Exercise requirements: Which lines in the records below hold the word "button"? Copy each of them.

[Stored items]
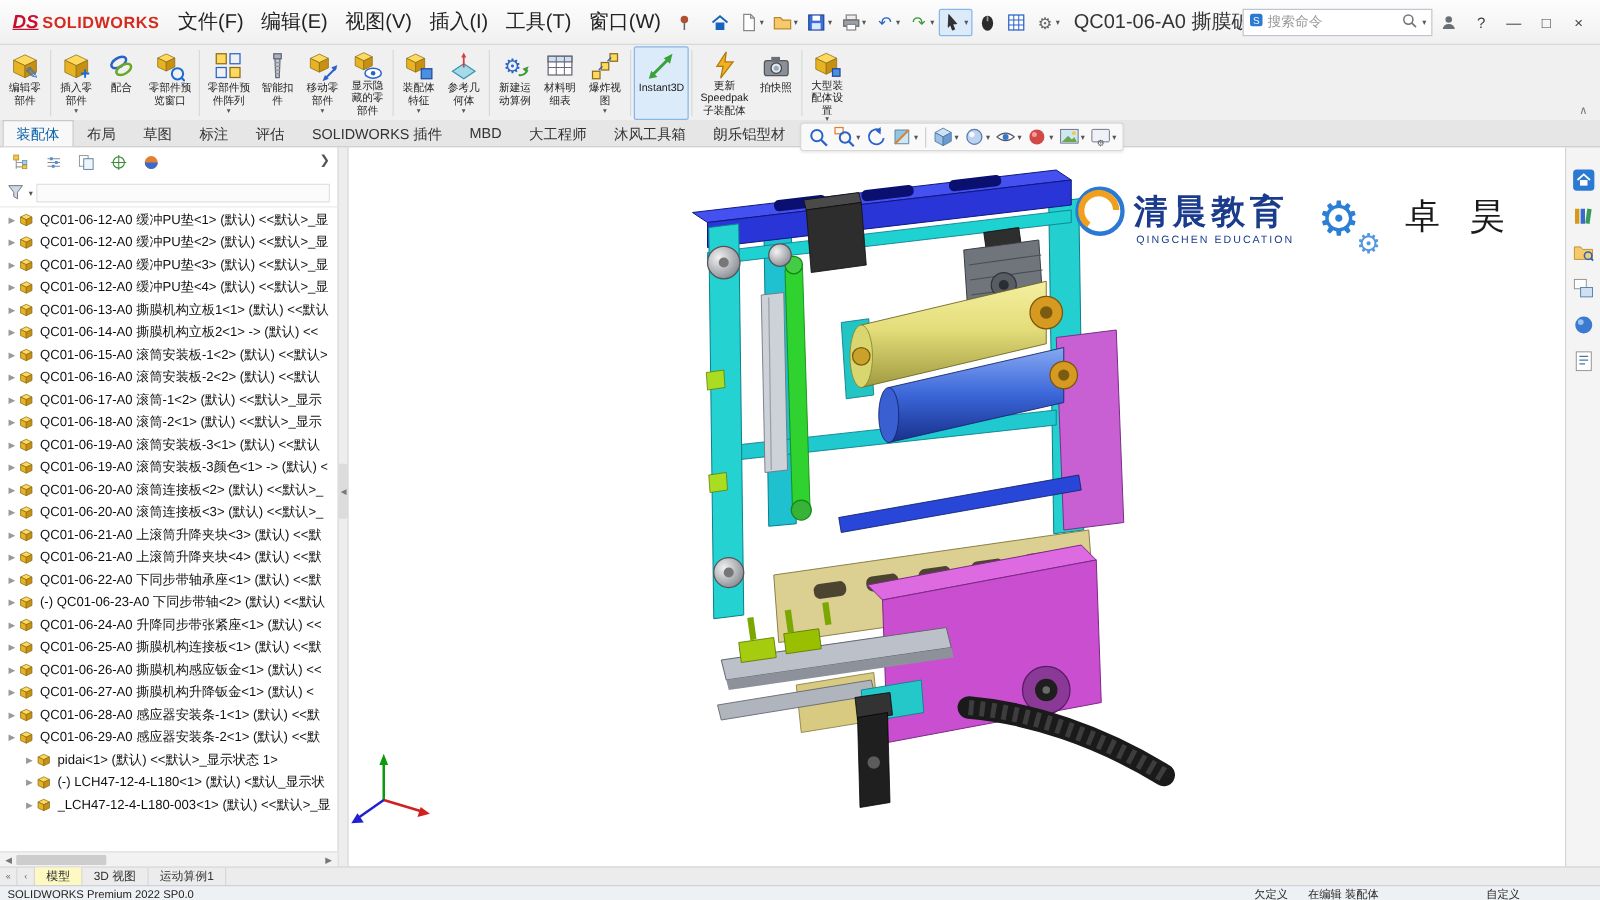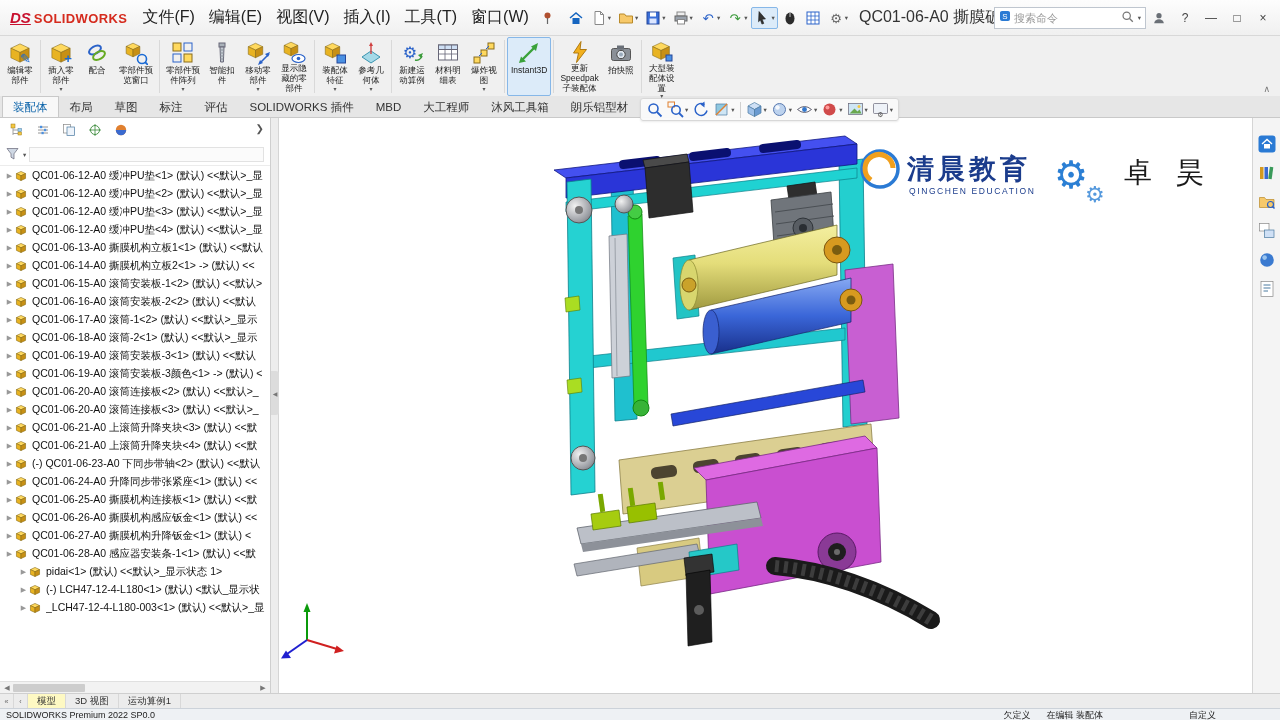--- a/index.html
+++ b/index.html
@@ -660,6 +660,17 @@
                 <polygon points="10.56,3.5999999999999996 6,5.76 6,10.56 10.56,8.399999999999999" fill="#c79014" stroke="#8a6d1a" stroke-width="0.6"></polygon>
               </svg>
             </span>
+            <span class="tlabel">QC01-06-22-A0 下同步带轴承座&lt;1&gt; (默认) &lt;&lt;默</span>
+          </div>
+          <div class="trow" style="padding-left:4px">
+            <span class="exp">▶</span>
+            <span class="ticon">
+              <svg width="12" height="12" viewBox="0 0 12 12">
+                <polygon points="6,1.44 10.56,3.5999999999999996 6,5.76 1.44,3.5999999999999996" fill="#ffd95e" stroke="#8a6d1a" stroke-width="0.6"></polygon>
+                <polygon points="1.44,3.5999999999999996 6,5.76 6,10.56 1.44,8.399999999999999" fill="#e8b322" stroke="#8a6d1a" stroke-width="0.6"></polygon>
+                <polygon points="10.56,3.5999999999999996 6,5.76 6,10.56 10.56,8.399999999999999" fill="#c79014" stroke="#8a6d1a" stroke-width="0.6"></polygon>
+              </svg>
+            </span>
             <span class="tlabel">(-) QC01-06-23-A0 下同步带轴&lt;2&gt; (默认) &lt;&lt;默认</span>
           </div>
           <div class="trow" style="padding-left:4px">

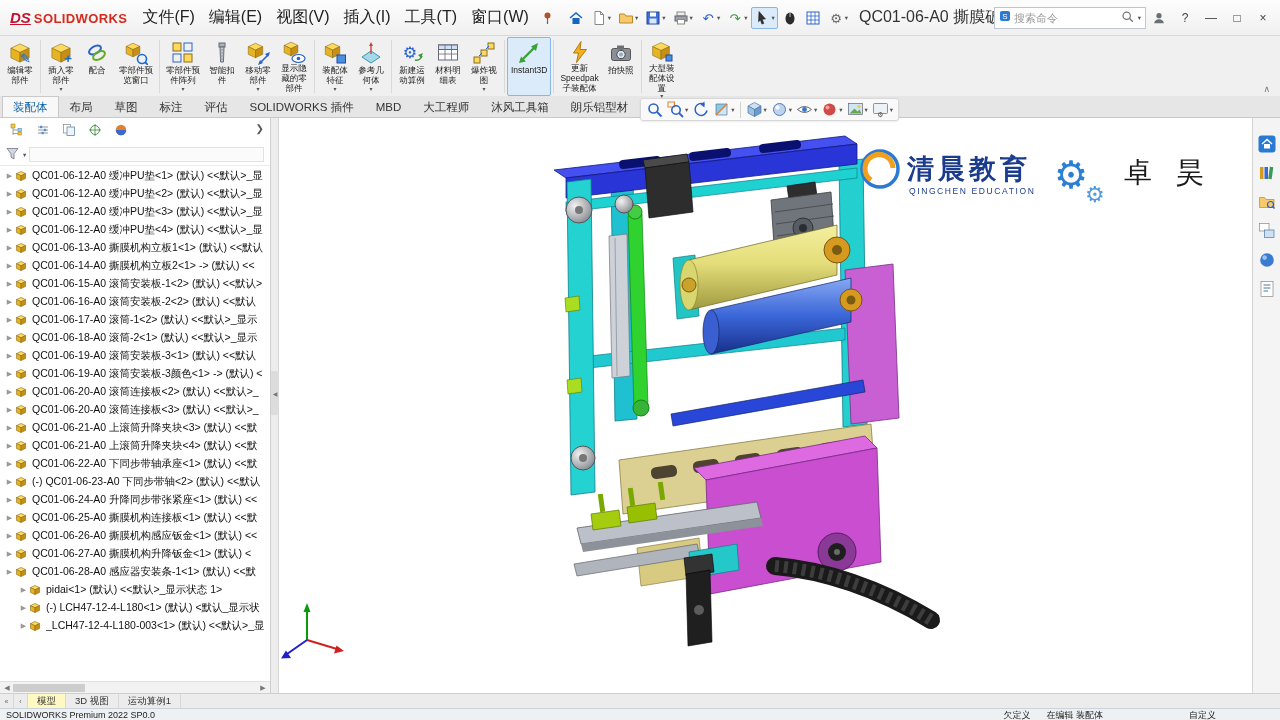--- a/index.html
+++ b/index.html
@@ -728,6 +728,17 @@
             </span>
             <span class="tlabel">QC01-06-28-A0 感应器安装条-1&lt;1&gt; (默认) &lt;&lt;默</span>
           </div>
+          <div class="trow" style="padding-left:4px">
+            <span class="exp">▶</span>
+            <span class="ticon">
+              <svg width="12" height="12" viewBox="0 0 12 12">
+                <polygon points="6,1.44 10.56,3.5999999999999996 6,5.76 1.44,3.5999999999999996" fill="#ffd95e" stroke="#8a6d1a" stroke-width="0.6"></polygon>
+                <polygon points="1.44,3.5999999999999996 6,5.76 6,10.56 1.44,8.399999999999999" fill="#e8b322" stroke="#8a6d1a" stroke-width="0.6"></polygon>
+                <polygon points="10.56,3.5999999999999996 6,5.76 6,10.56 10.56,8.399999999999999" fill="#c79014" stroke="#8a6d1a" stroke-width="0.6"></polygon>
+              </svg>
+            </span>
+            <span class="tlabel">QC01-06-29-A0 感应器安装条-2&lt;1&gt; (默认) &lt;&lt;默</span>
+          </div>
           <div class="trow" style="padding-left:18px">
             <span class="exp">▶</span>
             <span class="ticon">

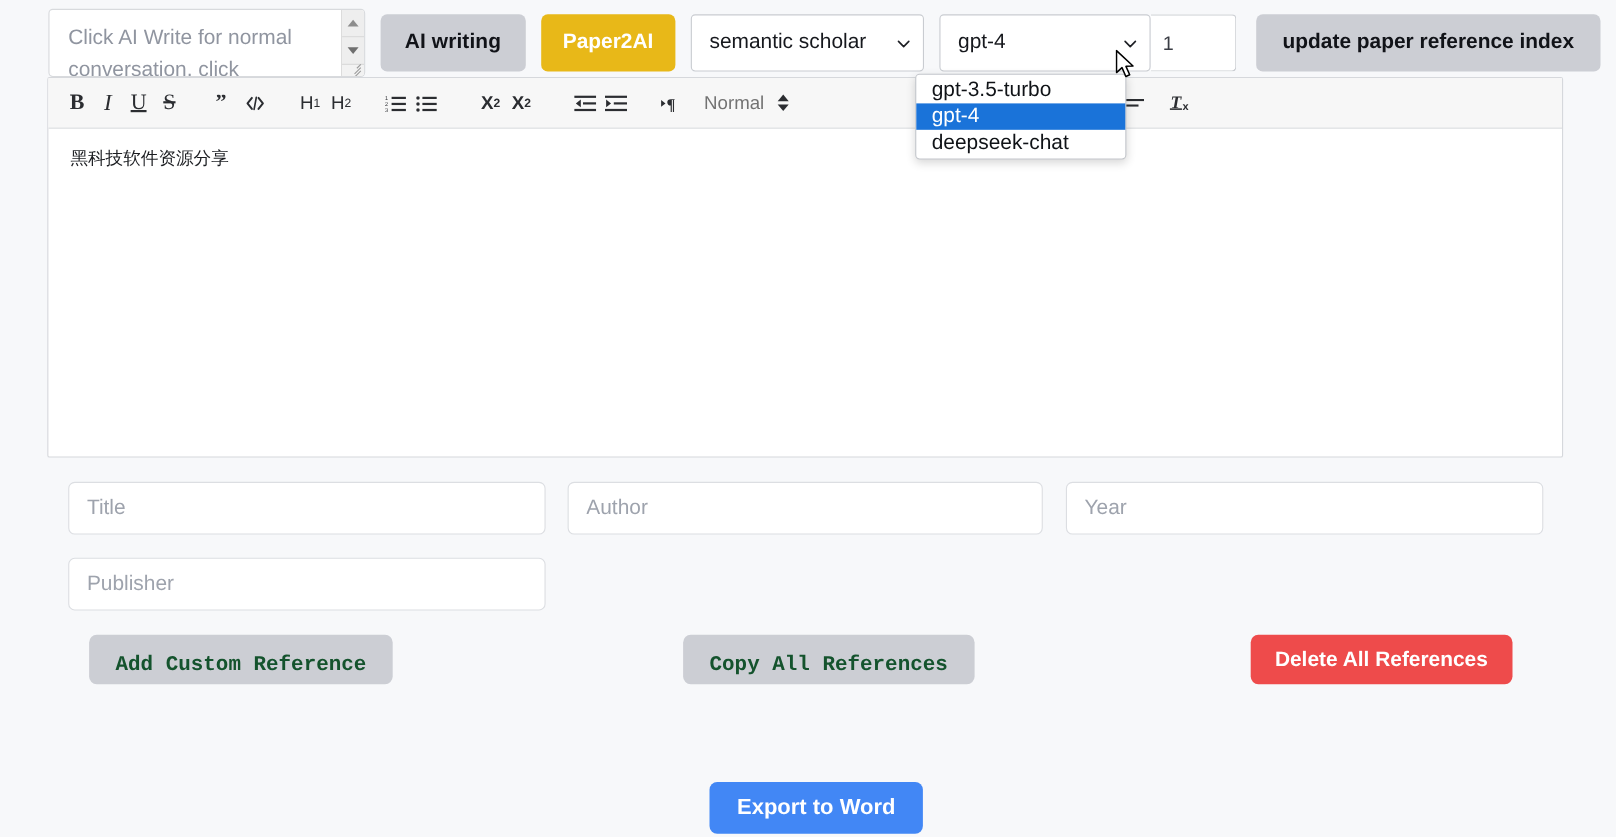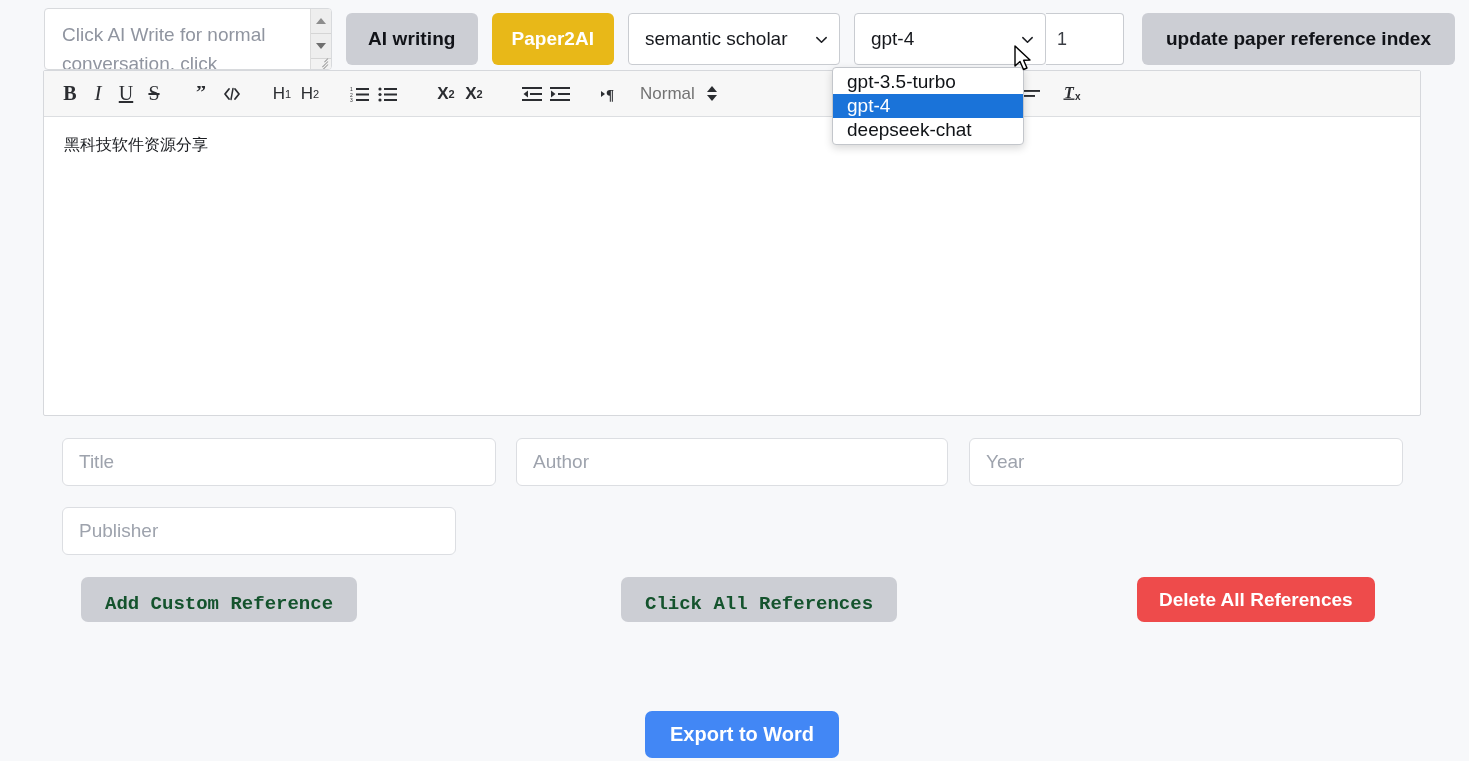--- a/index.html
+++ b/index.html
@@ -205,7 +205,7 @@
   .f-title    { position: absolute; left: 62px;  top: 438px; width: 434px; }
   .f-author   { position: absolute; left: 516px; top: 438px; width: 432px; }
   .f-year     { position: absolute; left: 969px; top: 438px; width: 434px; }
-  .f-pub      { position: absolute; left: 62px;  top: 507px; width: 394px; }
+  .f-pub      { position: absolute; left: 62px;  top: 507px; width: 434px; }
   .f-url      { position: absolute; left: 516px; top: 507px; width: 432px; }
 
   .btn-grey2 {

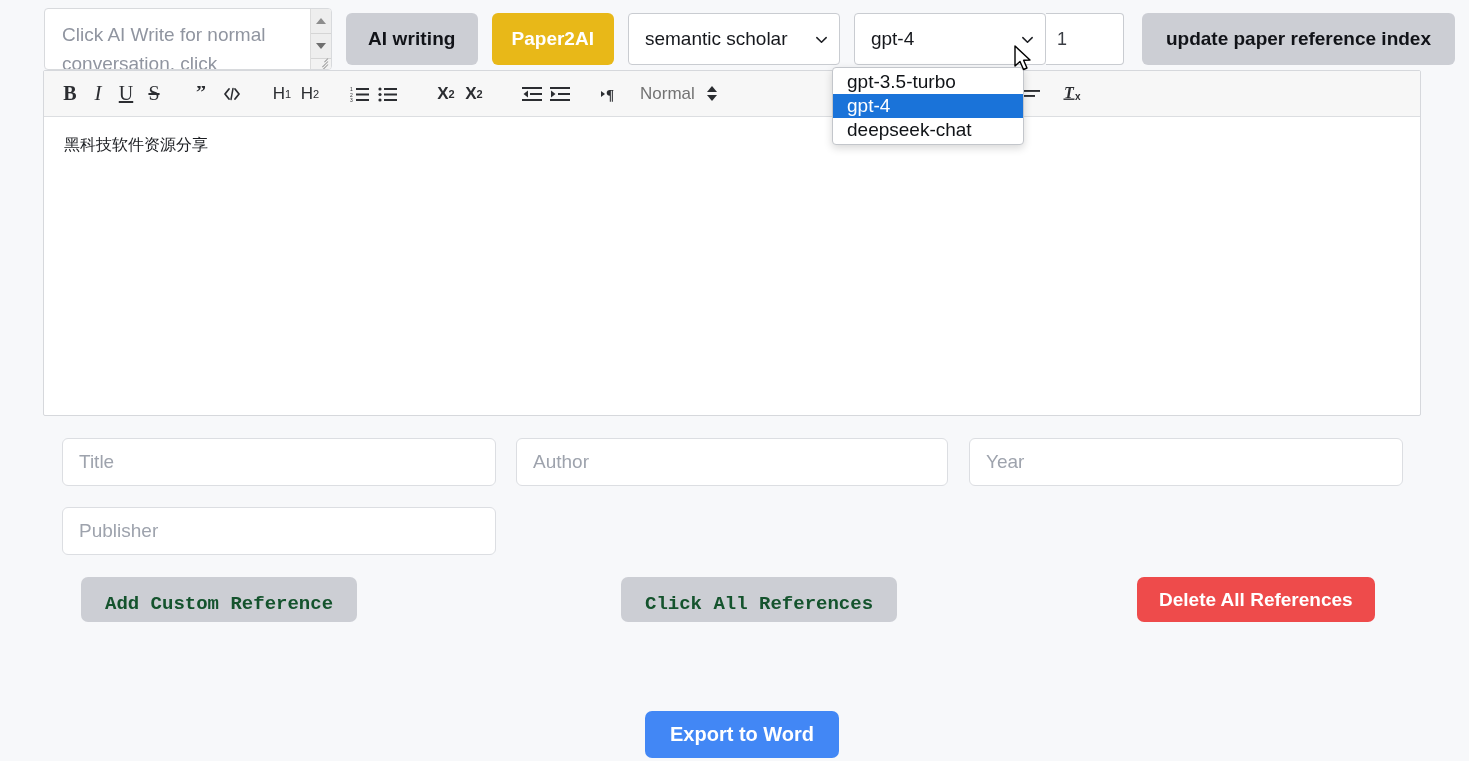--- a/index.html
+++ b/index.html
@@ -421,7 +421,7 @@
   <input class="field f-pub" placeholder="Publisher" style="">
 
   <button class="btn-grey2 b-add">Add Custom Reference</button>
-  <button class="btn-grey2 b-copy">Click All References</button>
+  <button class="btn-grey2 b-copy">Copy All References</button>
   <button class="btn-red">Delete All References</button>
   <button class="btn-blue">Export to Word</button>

Response area:
   <button class="btn-grey2 b-add">Add Custom Reference</button>
-  <button class="btn-grey2 b-copy">Click All References</button>
+  <button class="btn-grey2 b-copy">Copy All References</button>
   <button class="btn-red">Delete All References</button>
   <button class="btn-blue">Export to Word</button>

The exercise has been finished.